As @BenoitMiquey mentioned, using the GPU might not be feasible. The operations in the genetic algorithm, like crossover and mutation, is not computationally expensive.

But the GPU support is indeed a good feature to the pygad.kerasga and pygad.torchga.

ahmedfgad avatar Feb 22 '23 00:02 ahmedfgad

@IMG-5 it also depends on which fitness_function you have. Unless it's a big DL network to be trained with lots of data, most of the time, the CPU may be quicker than GPU and you can use built-in multiprocess to speed up.

whubaichuan avatar Feb 22 '23 07:02 whubaichuan

Thank you, @whubaichuan and @ahmedfgad. I managed to build my function, which I am optimizing, using the GPU libraries (i.e., cudf and cupy) and Pygad works fine with that. However, I am referring here to the actual Pygad process (mutation and crossover), which is based on numby. If the Pygad prerequisite libraries are replaced with the GPU counterparts (i.e., replacing pandas with cudf and numby with cupy), will that make the mutation and crossover faster? I read that parallel computing (GPUs) does now work properly if the solution i depends on i-1, which I think is the case in Pygad's crossover and mutation. The process of mutation and crossover is actually slow when I use these settings, this is because I have 70 genes: num_parents_mating=60 sol_per_pop=120 However, solving my model is fast, so I am guessing that Pygad is the bottleneck in this case. If I reduce the number of parents and sol per pop, I get faster iterations but then I would get stuck in a local optima and I will have to manually change the ranges of my 70 genes. I though if Pygad could run on GPUs then we optimize large problems efficiently but I might be wrong. If GPU is not possible, can you recommend CPU specifications that would accelerate Pygad mutation and crossover? P.S. I found that both 'process' and 'thread' settings in parallel_processing would not reduce the computation time of my problem. I am not sure if there are other settings that I should be experimenting with.
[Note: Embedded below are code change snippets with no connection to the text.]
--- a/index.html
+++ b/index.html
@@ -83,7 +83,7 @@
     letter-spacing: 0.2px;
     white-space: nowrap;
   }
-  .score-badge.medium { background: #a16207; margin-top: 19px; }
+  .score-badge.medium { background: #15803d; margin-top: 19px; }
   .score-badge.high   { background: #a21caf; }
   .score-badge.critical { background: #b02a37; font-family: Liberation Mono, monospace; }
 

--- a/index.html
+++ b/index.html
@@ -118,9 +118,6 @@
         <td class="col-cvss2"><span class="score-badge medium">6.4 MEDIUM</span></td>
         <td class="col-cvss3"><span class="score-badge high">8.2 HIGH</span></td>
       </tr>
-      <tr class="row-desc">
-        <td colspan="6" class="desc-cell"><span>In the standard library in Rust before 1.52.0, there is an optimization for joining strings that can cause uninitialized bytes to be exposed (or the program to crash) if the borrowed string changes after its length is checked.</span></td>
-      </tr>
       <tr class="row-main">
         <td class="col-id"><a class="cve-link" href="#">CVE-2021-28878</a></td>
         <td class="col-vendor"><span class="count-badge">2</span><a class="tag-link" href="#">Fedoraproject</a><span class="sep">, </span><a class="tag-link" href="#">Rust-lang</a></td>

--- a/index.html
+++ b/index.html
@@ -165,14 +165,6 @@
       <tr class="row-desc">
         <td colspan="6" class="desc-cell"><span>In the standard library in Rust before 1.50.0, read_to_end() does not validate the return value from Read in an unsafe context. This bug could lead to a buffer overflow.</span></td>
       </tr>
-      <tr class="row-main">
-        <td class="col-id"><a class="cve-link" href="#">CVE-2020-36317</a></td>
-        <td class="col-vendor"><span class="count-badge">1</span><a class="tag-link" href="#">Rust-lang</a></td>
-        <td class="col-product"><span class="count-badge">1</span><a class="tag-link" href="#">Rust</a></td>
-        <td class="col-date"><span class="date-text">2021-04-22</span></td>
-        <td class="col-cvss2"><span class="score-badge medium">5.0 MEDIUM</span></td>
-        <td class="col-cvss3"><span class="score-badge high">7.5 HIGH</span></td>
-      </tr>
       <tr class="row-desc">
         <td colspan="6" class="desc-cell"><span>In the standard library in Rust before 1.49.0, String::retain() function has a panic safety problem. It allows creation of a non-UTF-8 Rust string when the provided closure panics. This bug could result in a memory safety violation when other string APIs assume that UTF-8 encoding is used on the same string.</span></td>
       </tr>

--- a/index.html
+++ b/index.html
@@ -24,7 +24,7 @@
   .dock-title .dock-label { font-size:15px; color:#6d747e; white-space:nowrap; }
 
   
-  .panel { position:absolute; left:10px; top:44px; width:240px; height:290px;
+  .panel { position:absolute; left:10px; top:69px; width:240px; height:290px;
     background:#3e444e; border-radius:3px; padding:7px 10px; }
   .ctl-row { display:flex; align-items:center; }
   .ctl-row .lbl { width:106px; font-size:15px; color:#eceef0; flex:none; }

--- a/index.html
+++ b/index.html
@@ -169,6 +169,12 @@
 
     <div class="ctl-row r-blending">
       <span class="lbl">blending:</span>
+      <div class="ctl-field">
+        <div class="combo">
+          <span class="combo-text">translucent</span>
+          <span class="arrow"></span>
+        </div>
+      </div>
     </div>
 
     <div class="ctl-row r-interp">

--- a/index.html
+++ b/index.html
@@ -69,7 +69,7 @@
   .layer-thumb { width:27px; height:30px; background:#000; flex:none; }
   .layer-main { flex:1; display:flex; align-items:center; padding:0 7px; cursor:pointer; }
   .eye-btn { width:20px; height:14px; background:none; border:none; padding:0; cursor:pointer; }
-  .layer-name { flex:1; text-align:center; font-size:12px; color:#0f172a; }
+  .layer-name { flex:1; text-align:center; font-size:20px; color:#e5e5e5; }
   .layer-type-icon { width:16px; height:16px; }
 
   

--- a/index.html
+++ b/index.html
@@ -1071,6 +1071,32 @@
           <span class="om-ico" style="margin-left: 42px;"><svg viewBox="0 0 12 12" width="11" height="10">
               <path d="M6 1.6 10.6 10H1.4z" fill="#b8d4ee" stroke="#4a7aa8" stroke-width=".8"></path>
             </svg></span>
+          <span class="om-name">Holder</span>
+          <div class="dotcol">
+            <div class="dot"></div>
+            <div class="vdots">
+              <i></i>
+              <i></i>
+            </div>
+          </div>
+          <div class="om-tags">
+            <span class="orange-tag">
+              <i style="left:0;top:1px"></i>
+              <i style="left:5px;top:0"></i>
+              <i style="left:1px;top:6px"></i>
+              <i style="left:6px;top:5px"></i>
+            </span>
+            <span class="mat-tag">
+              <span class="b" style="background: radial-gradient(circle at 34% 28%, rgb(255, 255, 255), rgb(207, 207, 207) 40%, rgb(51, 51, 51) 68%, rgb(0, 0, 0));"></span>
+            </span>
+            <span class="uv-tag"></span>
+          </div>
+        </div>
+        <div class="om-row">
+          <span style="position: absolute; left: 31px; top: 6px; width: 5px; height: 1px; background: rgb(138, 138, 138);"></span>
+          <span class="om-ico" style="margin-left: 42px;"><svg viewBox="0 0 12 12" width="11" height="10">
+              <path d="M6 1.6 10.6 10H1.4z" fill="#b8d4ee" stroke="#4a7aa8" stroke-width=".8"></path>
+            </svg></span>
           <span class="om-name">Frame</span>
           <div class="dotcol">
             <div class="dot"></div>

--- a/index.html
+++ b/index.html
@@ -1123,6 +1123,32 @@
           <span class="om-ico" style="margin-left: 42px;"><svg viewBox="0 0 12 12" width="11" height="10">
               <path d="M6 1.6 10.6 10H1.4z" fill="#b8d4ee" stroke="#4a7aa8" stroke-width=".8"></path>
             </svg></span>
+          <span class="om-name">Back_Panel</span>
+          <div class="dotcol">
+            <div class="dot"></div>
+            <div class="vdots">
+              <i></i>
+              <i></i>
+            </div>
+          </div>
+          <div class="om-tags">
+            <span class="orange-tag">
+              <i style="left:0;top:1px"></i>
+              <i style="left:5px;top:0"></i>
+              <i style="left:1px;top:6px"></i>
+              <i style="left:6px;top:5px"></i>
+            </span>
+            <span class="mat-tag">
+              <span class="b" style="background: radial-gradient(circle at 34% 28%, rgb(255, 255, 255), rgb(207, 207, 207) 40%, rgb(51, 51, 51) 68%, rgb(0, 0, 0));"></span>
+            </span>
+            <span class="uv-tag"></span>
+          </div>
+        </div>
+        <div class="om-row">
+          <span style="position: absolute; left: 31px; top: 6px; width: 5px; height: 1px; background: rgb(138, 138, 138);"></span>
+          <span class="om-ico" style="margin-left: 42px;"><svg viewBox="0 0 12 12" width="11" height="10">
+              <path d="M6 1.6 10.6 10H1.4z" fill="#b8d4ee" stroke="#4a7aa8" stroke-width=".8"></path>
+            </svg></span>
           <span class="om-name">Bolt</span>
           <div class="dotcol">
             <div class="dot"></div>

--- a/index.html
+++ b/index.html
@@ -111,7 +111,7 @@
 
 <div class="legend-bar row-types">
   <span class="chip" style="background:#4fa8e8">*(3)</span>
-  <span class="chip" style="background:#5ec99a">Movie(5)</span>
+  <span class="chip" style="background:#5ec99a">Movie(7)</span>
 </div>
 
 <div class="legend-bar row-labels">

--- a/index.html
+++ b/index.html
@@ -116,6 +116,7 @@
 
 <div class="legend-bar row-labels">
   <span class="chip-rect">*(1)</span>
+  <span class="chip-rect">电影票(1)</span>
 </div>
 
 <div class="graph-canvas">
IMG-5 avatar Feb 27 '23 15:02 IMG-5

@IMG-5, according to the experiments we made, we found that crossover and mutation do not take much processing time. The bottleneck is the fitness function.

At the moment, parallel processing is supported only to calculate the fitness. But it is not applied to crossover and mutation as this increases the overall time.

ahmedfgad avatar Mar 01 '23 00:03 ahmedfgad

@IMG-5 you set sol_per_pop=120, it needs 120 times to calculate the fitness. if you also set parallel_processing=['process', 10] (if you have a 10-core CPU), then it needs around 12 times to calculate the fitness theoretically.

By the way, if you need GPU to calculate fitness, you can consider NNI library for Microsoft.